==== Entries supplied ====

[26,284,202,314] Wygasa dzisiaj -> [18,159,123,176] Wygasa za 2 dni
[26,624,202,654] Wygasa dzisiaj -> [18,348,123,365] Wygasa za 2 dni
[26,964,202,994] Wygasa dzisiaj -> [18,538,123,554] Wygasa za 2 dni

====
==== Entries supplied ====

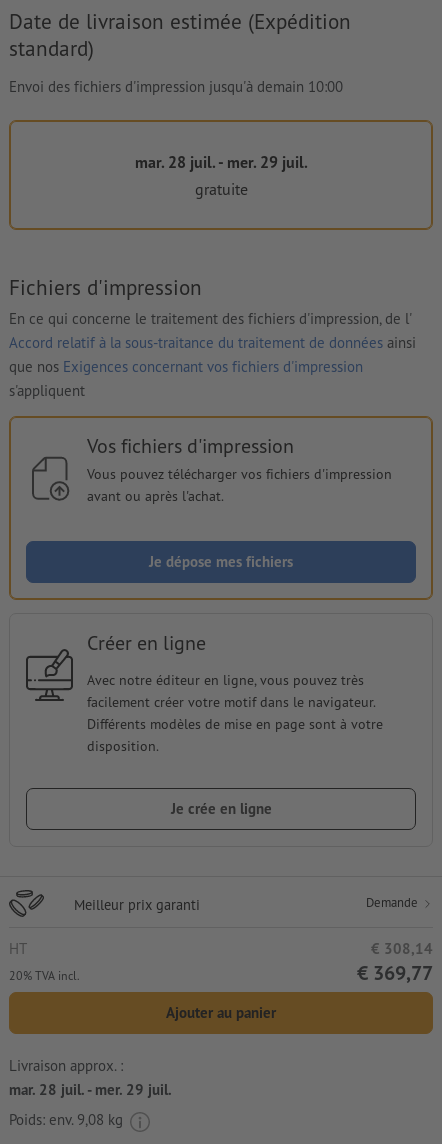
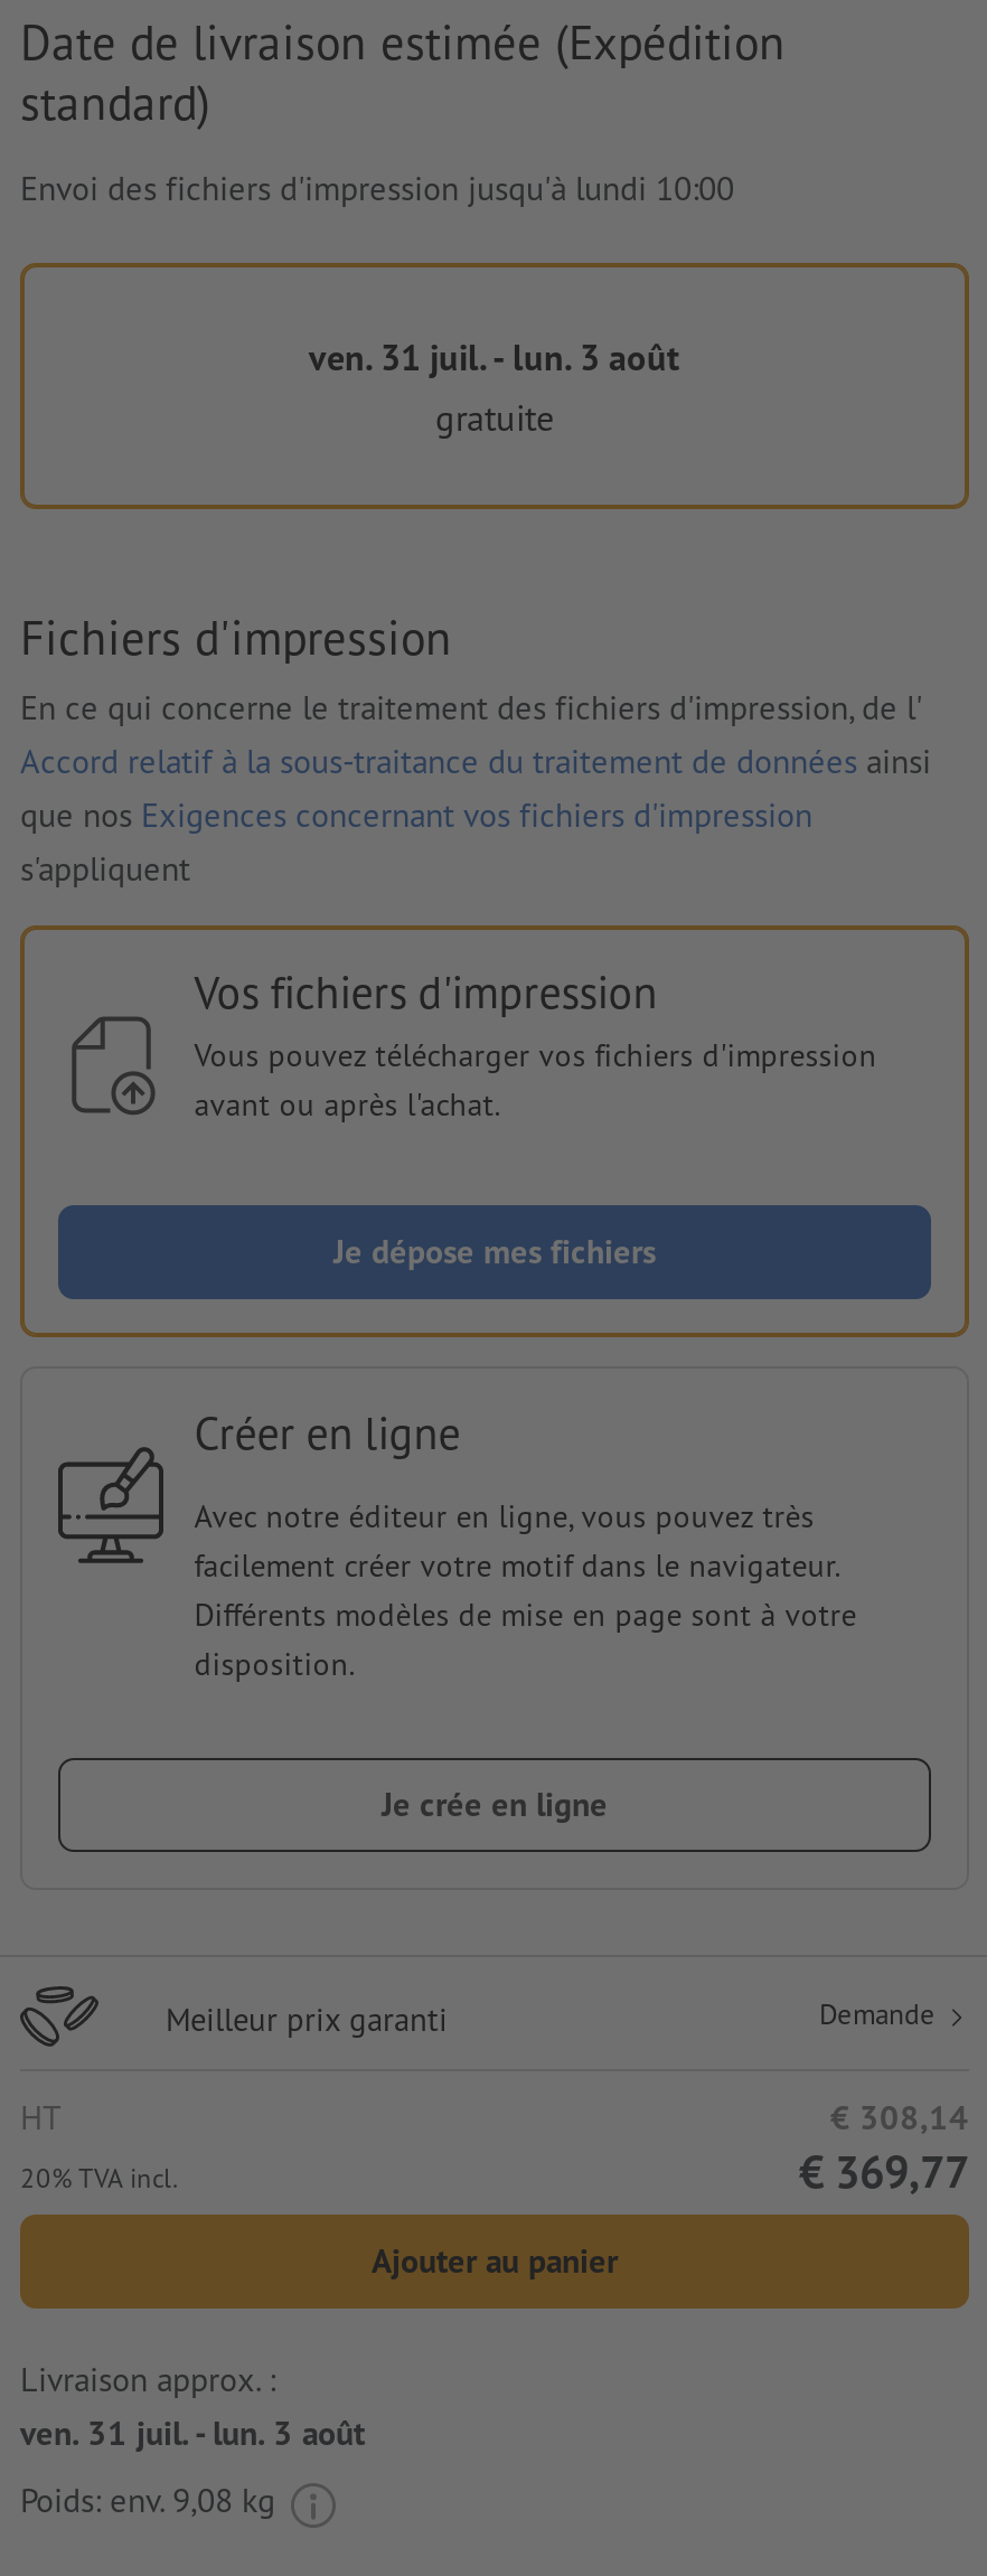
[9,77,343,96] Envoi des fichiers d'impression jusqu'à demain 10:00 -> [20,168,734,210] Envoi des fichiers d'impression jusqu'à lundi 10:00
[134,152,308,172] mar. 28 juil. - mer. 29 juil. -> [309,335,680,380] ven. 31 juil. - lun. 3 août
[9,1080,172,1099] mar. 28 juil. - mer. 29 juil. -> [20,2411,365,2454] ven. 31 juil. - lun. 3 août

====

### About this task
Within the entries above, find each line where "juil" appears; copy every one.

### Response to this task
[134,152,308,172] mar. 28 juil. - mer. 29 juil. -> [309,335,680,380] ven. 31 juil. - lun. 3 août
[9,1080,172,1099] mar. 28 juil. - mer. 29 juil. -> [20,2411,365,2454] ven. 31 juil. - lun. 3 août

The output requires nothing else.